The 12AX7 tube in my Carvin BX500 seems to be only lasting about 9 months (plus or minus). I like the BX500 and don't plan on replacing it.

The OEM tube lasted about 9 months and started to get some slight distortion. I replaced it with a NOS RCA 12AX7 and it lasted about the same length of time. I tried a Tung Sol 12AX7 and it developed a mid "honk" after a couple of weeks. I installed a Groove Tube 12AX7 last week so I can't say how long it will last. When the OEM went bad I didn't really think much about it as a tube can go bad "anytime" from my experience as an amp tech, but a trend of only lasting about 9 months concerns me.

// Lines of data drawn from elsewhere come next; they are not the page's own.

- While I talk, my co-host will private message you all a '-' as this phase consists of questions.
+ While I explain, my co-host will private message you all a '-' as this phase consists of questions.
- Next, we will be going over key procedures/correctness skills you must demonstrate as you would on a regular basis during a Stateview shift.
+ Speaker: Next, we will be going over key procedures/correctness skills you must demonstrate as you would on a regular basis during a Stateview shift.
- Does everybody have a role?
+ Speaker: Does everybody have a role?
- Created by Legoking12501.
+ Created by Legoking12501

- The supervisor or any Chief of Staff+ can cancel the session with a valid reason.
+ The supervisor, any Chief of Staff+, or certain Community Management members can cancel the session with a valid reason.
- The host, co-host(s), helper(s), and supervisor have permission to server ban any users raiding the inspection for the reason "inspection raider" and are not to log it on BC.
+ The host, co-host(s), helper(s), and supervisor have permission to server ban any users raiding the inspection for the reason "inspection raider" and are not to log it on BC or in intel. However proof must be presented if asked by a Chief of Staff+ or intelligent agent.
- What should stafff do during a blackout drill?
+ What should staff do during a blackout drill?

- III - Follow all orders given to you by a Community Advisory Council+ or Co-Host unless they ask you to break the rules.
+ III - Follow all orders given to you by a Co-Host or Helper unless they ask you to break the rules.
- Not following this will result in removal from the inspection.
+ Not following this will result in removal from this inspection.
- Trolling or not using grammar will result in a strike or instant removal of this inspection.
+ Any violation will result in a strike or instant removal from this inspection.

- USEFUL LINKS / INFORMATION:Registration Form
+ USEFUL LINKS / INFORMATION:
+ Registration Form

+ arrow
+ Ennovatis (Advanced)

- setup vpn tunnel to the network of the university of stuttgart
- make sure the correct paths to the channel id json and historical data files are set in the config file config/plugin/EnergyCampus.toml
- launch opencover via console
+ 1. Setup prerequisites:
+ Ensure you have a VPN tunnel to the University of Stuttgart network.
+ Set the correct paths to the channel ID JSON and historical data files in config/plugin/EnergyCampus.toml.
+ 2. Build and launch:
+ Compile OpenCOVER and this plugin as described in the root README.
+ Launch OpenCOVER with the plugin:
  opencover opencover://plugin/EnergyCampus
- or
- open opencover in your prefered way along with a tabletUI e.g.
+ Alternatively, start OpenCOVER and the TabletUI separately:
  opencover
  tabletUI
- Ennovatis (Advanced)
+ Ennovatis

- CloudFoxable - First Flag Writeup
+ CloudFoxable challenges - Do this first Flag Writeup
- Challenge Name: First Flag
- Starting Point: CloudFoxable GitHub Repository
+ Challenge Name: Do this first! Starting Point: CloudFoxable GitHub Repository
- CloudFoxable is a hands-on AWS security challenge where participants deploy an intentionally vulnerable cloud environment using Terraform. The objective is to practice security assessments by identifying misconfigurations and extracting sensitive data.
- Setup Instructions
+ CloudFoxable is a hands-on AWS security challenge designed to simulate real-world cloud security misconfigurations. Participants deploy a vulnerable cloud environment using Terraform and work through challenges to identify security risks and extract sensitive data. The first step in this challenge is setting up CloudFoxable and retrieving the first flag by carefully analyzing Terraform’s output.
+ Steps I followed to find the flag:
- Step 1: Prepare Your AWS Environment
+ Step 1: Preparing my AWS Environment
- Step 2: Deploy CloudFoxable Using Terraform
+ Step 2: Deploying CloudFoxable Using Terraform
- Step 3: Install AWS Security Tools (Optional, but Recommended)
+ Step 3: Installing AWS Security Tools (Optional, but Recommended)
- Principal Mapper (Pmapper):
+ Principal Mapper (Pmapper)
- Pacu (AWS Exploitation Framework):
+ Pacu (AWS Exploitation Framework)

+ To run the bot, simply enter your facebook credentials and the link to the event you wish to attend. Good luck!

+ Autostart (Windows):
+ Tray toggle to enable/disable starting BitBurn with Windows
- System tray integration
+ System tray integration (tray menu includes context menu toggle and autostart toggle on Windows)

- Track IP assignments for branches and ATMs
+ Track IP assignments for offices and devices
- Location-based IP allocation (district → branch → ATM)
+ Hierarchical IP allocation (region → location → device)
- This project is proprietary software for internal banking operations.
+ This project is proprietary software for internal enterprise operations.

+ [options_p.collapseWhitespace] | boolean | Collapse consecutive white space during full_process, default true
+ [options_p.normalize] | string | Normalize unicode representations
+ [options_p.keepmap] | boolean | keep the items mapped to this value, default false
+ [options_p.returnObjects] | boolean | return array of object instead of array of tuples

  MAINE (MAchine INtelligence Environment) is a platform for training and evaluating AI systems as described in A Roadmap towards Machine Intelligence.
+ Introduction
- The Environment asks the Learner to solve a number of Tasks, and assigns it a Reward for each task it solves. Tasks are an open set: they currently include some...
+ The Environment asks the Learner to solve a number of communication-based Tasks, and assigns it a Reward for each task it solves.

My friend and retired broadcast engineer, Blake Hawkins (forum member) wondered about heat or plate voltage on the tube. The Carvin schematic doesn't detail what the B+ voltage is for the plate, however, the capacitor on the power supply B+ output is a 160 volt cap so I wouldn't think (too high) plate voltage is an issue. It has air vent slots on the front panel and a fan on the rear panel so its operating with the designed air flow. It is mounted in a 2 space Carvin rack case with the front and back open and always located where there is adequate air flow. I'm going to keep a close eye on the heat (I haven't noticed any heating) and maybe drill some air vent holes on the chassis top panel where the tube is located.

Anyone else noticing any "premature" tube problems?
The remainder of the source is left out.